This design allows high-performance pooled execution while maintaining strict isolation-critical for workflow engines, multi-tenant SaaS, and security-sensitive applications.

Error Handling

Source Map Error Mapping

When WithSourceMaps(true) is enabled, runtime errors are automatically mapped back to original TypeScript line numbers:

executor := tsgo.New(
    tsgo.WithSourceMaps(true),
)

_, err := executor.Execute(ctx, `
    function calculate() {
        throw new Error("Something went wrong");
    }
    calculate();
`)
// Error message will show TypeScript line numbers, not transpiled JavaScript

The ExecutionError type provides structured error information:

if execErr, ok := err.(*tsgo.ExecutionError); ok {
    fmt.Println(execErr.Message)  // Error message
    fmt.Println(execErr.Stack)    // Stack trace (if available)
    // Original source location available when source maps enabled
}

Process Crash Recovery (Bun Engine)

The Bun engine automatically recovers from worker process crashes:

  • Detects process failures (broken pipe, unexpected EOF, etc.)
  • Automatically retries execution with a fresh process
  • Marks crashed processes for immediate recycling
  • Provides clear error messages if retry also fails

This ensures resilience against Bun worker instability without manual intervention.

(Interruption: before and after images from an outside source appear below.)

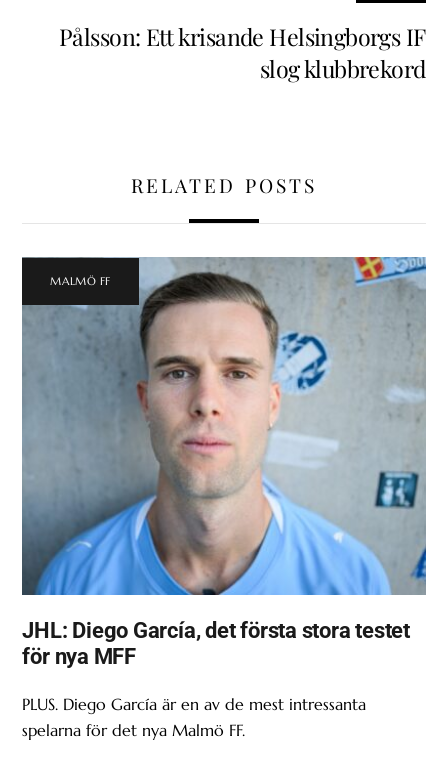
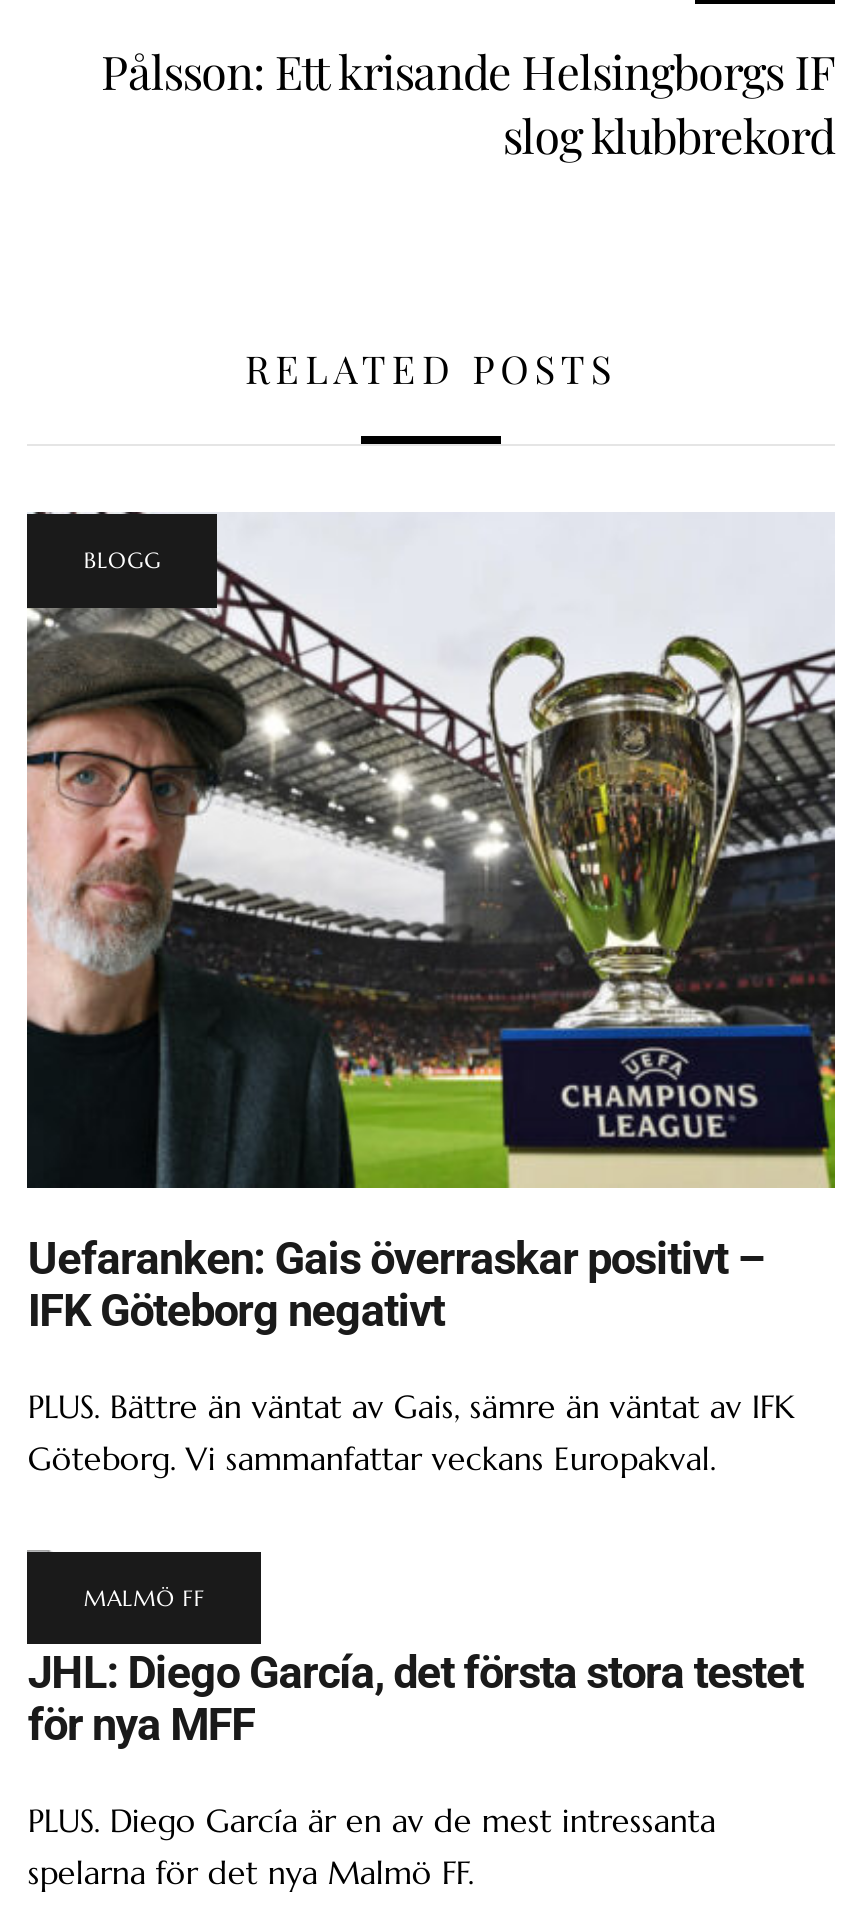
+ Uefaranken: Gais överraskar positivt –
+ IFK Göteborg negativt
+ PLUS. Bättre än väntat av Gais, sämre än väntat av IFK
+ Göteborg. Vi sammanfattar veckans Europakval.

+ BLOGG

- [image]
+ [image]

moved down: MALMÖ FF
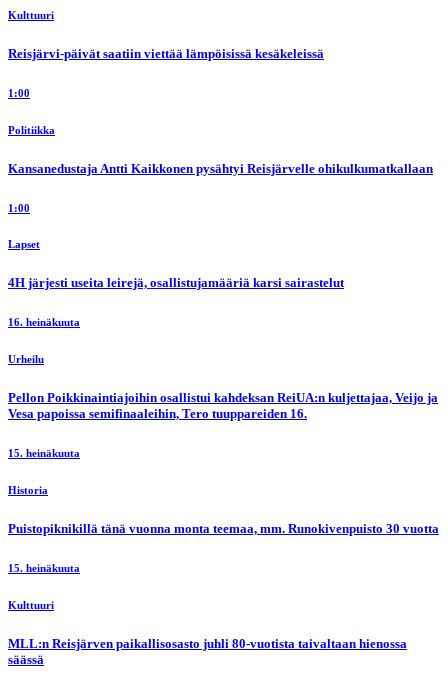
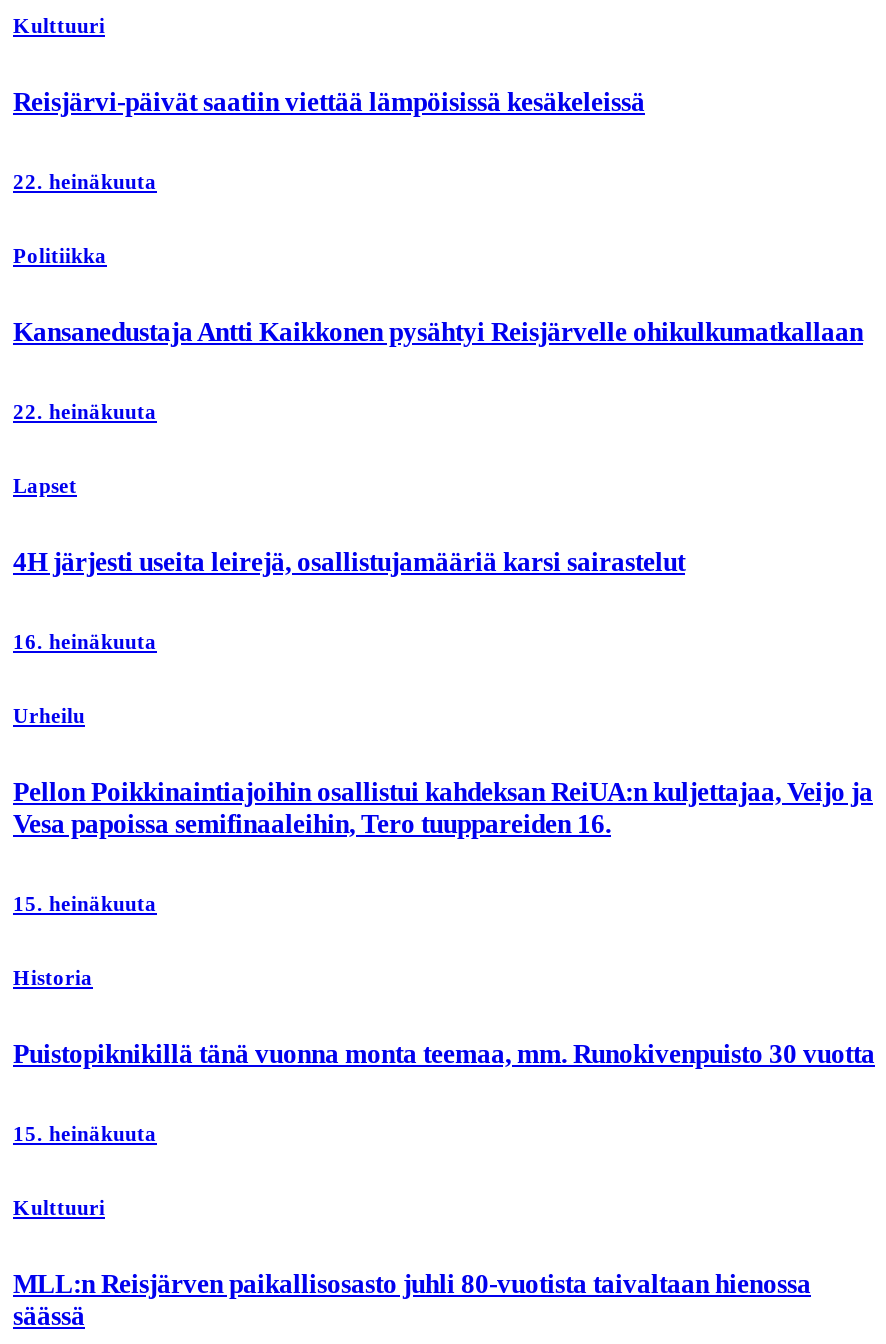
- 1:00
+ 22. heinäkuuta

- 1:00
+ 22. heinäkuuta
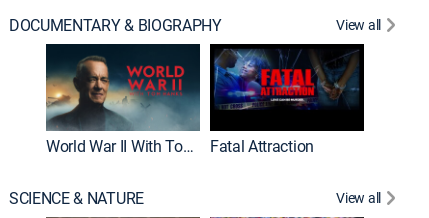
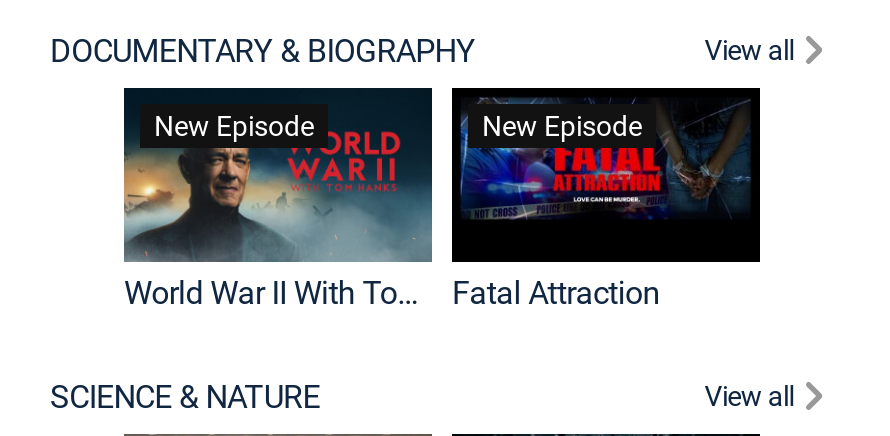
+ New Episode

+ New Episode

Script Results Interpretation

tsgo extracts a single result value from each script execution. The result is determined using the following priority:

1. export default (Recommended)

The most explicit and recommended way to return a result:

// Object export
export default { status: "success", count: 42 };

// Variable export
const result = computeValue();
export default result;

// Inline expression
export default items.filter((x) => x.active).length;

2. export default function / async function

When the default export is a function, tsgo automatically invokes it and returns the result:

// Sync function - called automatically, returns "hello"
export default function () {
  return "hello";
}

// Arrow function - also called automatically
export default () => ({ computed: true, value: 123 });

// Async function - requires Bun engine (GOJA will error)
export default async (): Promise<string> => {
  const data = await fetchData();
  return data.result;
};

Note: Async functions require the Bun engine. If you use EngineAuto (default), async code is automatically routed to Bun. If you explicitly select GOJA for async code, you'll receive a clear error message.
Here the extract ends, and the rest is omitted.